I am slowly but surely getting to a point where my current rig and operating system is reaching scalability limits.
- Running out of PCIE lanes. There is not enough 8x slots on a consumer motherboard to connect more HBA
- The more drives are connected in SAS JBODs, the more weird problems start occurring during POST. Sometimes it takes 5+ minutes to POST! And sometimes the Virtualization technology gets disabled on its own, despite it is configured as enabled in BIOS (thus Docker is unable to start)
- 128GB RAM is the limit on consumer motherboard and this processor. The more plots are in the system, the more important page cache becomes to reduce lookups
- Windows 10 Pro has a hard limit for write cache. It seems to be limited to certain percentage of the available memory, and caps out at ~16GB. When you move plots over 10Gbe network from your plotter, this becomes a bottleneck for the plotter (it is unable to “spit out” the plot fast enough, as result gets bogged down by a protracted copy routine)
- Windows 10 Pro is bloated with unnecessary software and the worst part - it forces a restart when update comes in. I know you can disable automatic restart when running as a privileged user, but I run chia as a non-privileged, to minimize risk of security issues
So with that being said, I have embarked on a journey to pick better hardware and software.
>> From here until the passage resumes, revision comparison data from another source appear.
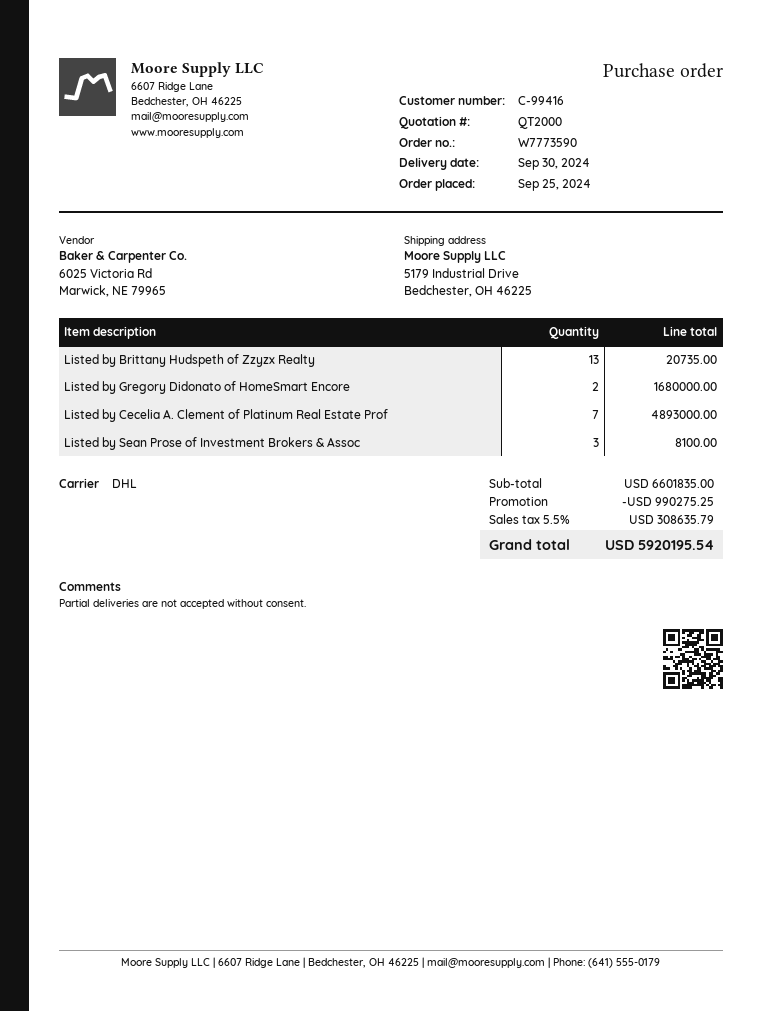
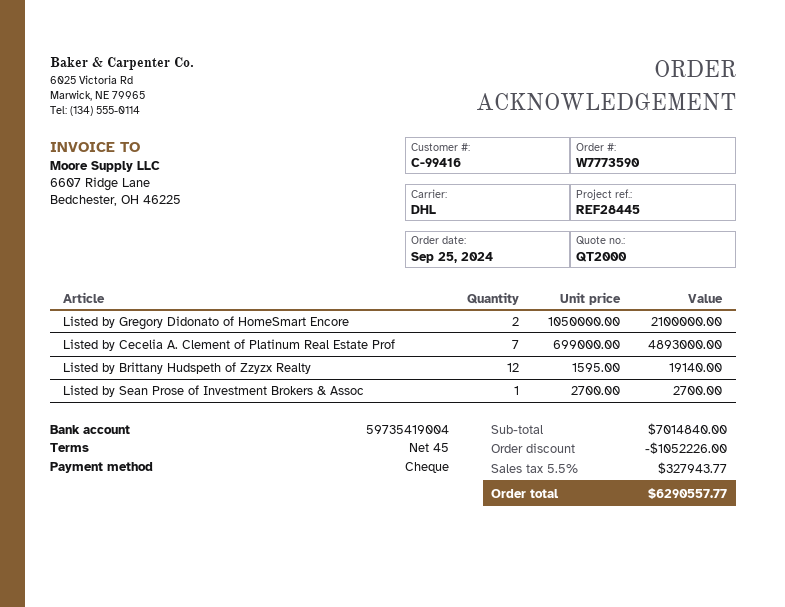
Listed by Brittany Hudspeth of Zzyzx Realty: 13 for 20735.00 -> 12 for 19140.00
Listed by Gregory Didonato of HomeSmart Encore: 2 for 1680000.00 -> 2 for 2100000.00
Listed by Sean Prose of Investment Brokers & Assoc: 3 for 8100.00 -> 1 for 2700.00
subtotal: 6601835.00 -> 7014840.00
discount: 990275.25 -> 1052226.00
tax: 5.5% = 308635.79 -> 5.5% = 327943.77
total: 5920195.54 -> 6290557.77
For hardware, the here were my considerations:
- A server-grade motherboard with a server-grade CPU, decent number of cores
- Lots of PCIE lanes and 8x or 16x slots
- Single socket, to consume less power. This system is intended to primarily support the farm. Plotting with MadMax would be nice to have, if I have extra HDDs to fill
- I’ll start with 256GB RAM and will buy more in the future if needed
For software, main criteria are:
- A server-oriented OS. No more consumer crap limitations and automatic restarts
- Some sensible GUI (either remote desktop or web-interface) option, to be able to easily see current performance stats, easily manage disks. I am reasonably proficient in managing Linux through CLI, but it is hard for tedious repetitive tasks like mounting and keeping track of all my disks
So I started researching and tried the following OS.
A new kid on the block, a linux-based OS that features ZFS. The promise of ZFS is appealing because it has flexible caching algorithm, automatic data scrubbing (to prevent bit rot). It is intended to support extra large file systems, where disks are simple building blocks. It has a nice web-UI that allows doing exactly what it the system is intended for: create ZFS volumes and easily manage disks in it.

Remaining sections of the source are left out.